• _WORK TO COMPLETE_: Starting at the line that holds "subtotal: 1173.60 -> 1959.60", copy every line exactly through the end of the data, and no others.

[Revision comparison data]
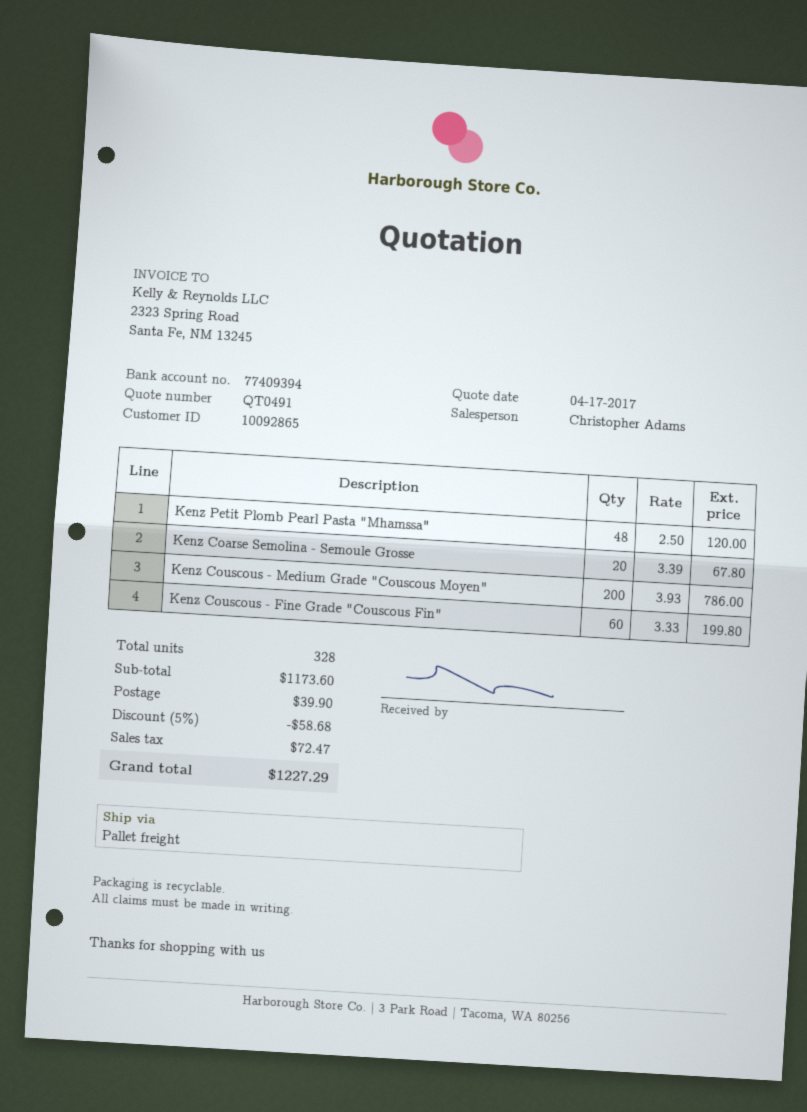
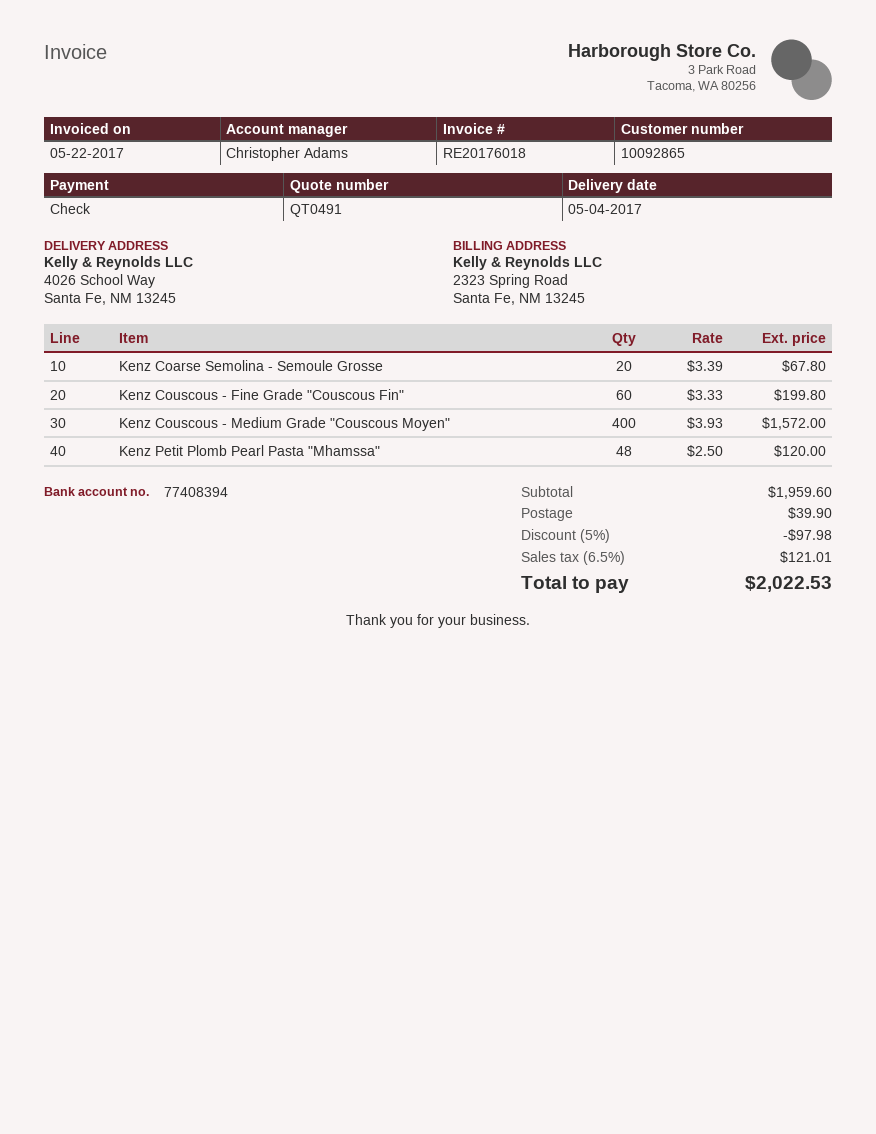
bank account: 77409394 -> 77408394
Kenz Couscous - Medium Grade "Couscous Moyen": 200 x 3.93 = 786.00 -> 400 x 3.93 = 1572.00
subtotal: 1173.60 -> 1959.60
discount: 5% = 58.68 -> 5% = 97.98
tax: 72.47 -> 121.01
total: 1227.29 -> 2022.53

• _SOLVED EXERCISE_:
subtotal: 1173.60 -> 1959.60
discount: 5% = 58.68 -> 5% = 97.98
tax: 72.47 -> 121.01
total: 1227.29 -> 2022.53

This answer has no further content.